Development and experimental validation of a mathematical model for fluoride-removal filters comprising chemically treated mineral rich carbon
Lucy C. Auton, Shanmuk S. Ravuru, Sirshendu De, Tim G. Myers, and Abel Valverde

TL;DR
This paper develops and validates a mathematical model for fluoride removal using mineral-rich carbon filters, demonstrating that chemically treated mineral-rich carbon dominates removal and providing a simple, accurate model for practical filter design.
Contribution
The study introduces a validated, simplified mathematical model for fluoride removal by chemically treated mineral-rich carbon, applicable to both batch and column systems, with high accuracy and physical interpretability.
Findings
TMRC dominates fluoride removal despite low proportion in filters.
The full column model achieves R² > 0.991 with experimental data.

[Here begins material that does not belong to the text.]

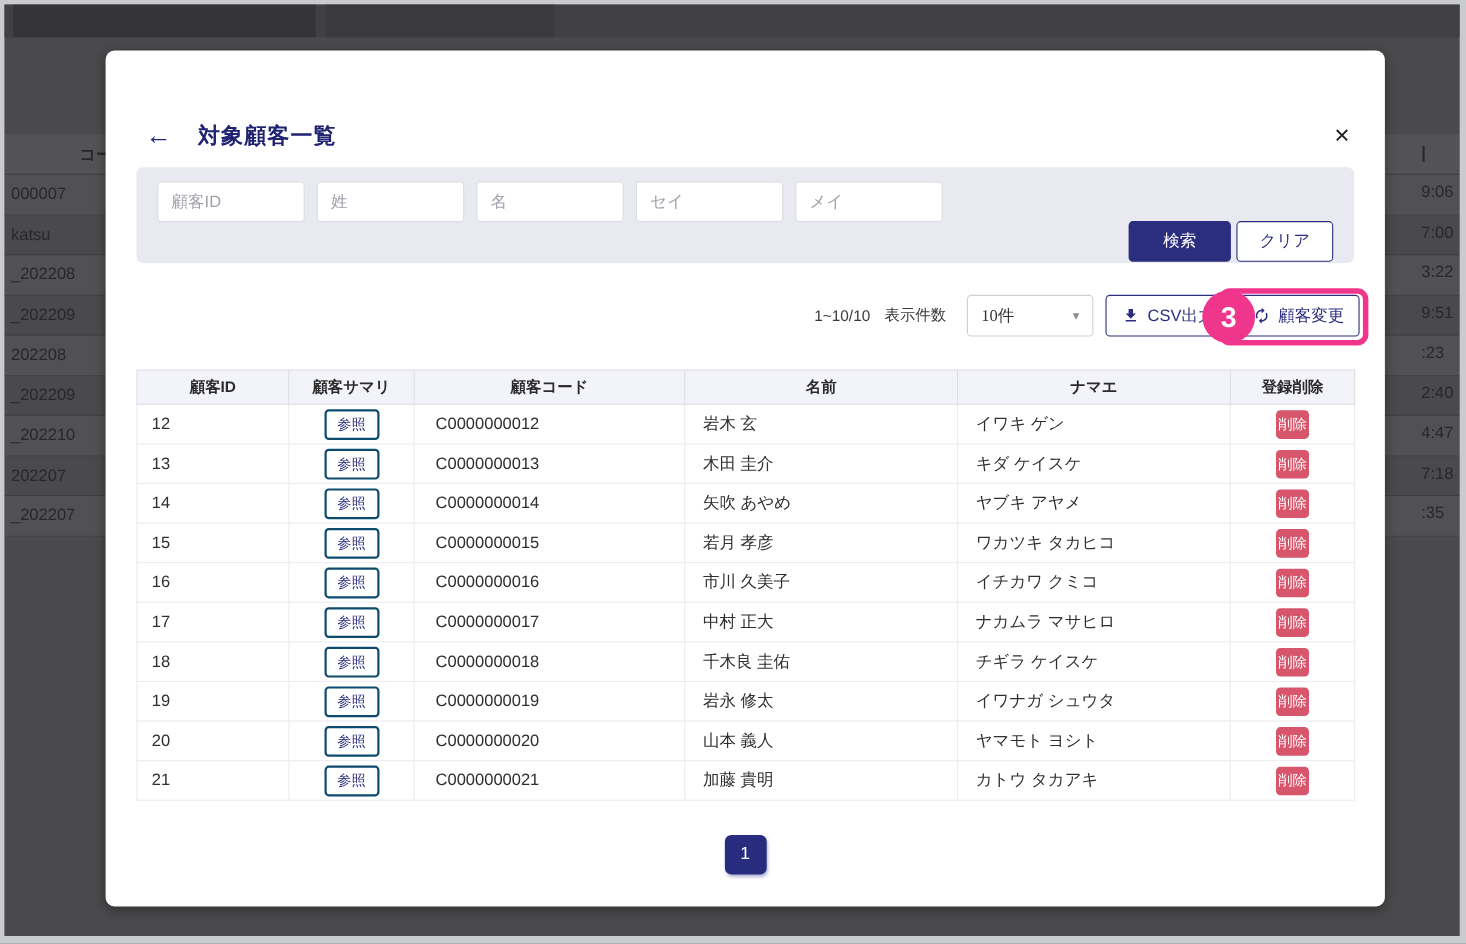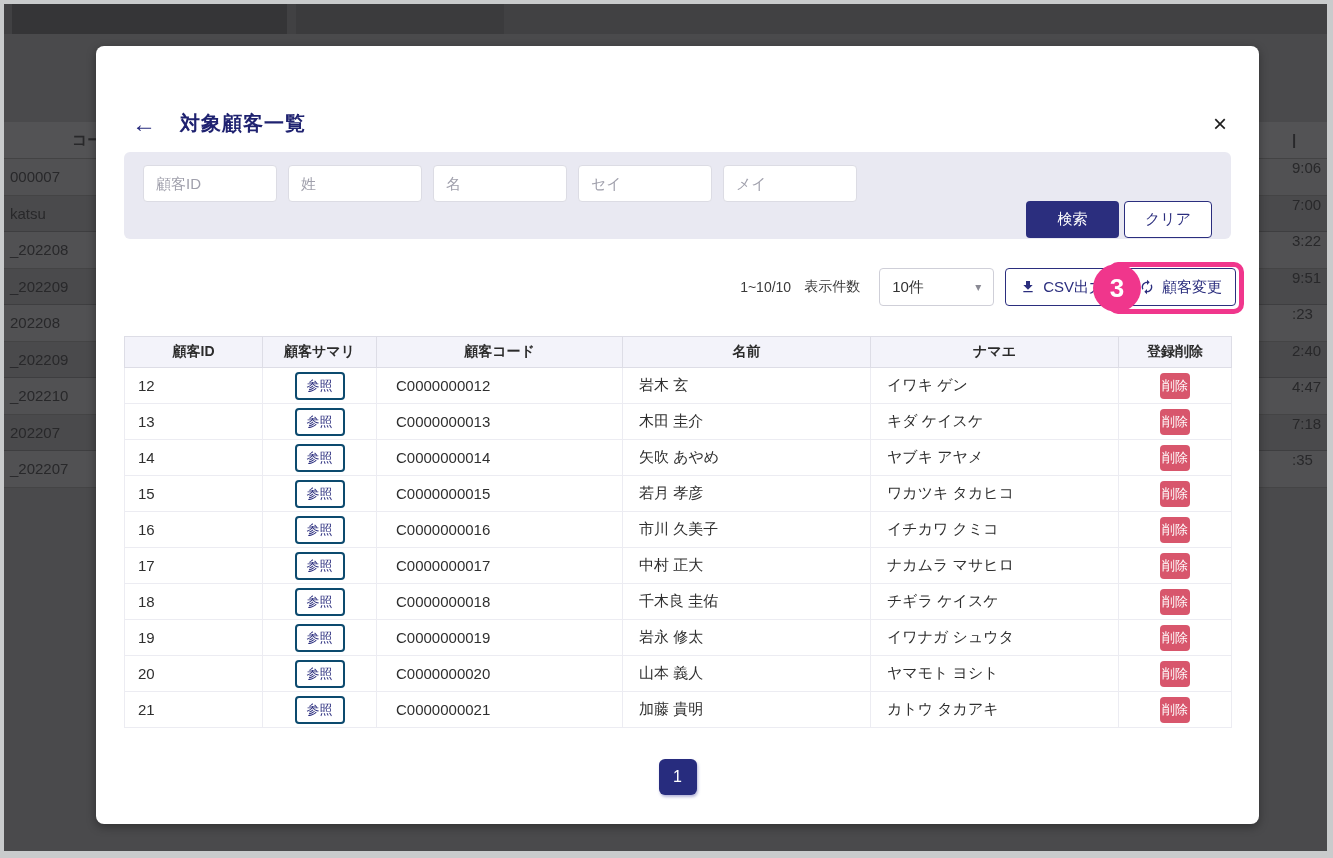"9:06" .bg-row .r { top: 0 -> 7px }
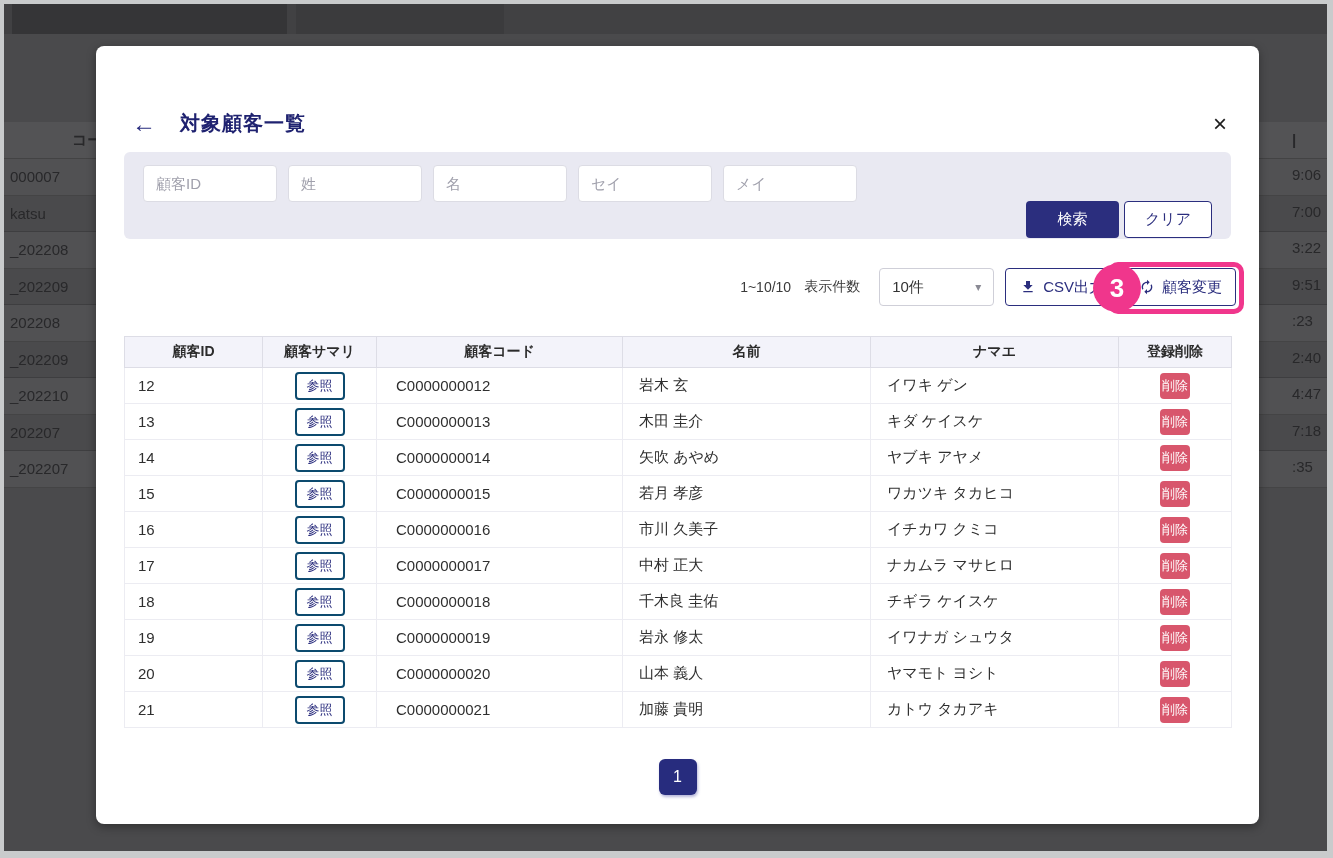"10件" .pagesize-value { font-family: none -> Liberation Serif, serif }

A reduced model with a single parameter performs well across all data.
Abstract
Excessive fluoride intake can lead to dental and skeletal fluorosis, among other health issues. Naturally occurring fluoride and industrial runoff can result in concentrations far exceeding the World Health Organization's recommended limits in water supplies. In this study, we derive a model incorporating the dominant mechanisms governing fluoride removal from drinking water using the two adsorbents mineral-rich carbon (MRC) and chemically treated mineral-rich carbon (TMRC). Using both new and previously published experimental data, we validate the model for MRC, TMRC, and their mixture, using both batch and column data. Despite the filters containing approximately 40:1 MRC:TMRC ratio by mass, we find that TMRC dominates fluoride removal, while MRC contributes at early and late times. The full column model, which uses parameters from isotherm batch studies, achieves excellent agreement…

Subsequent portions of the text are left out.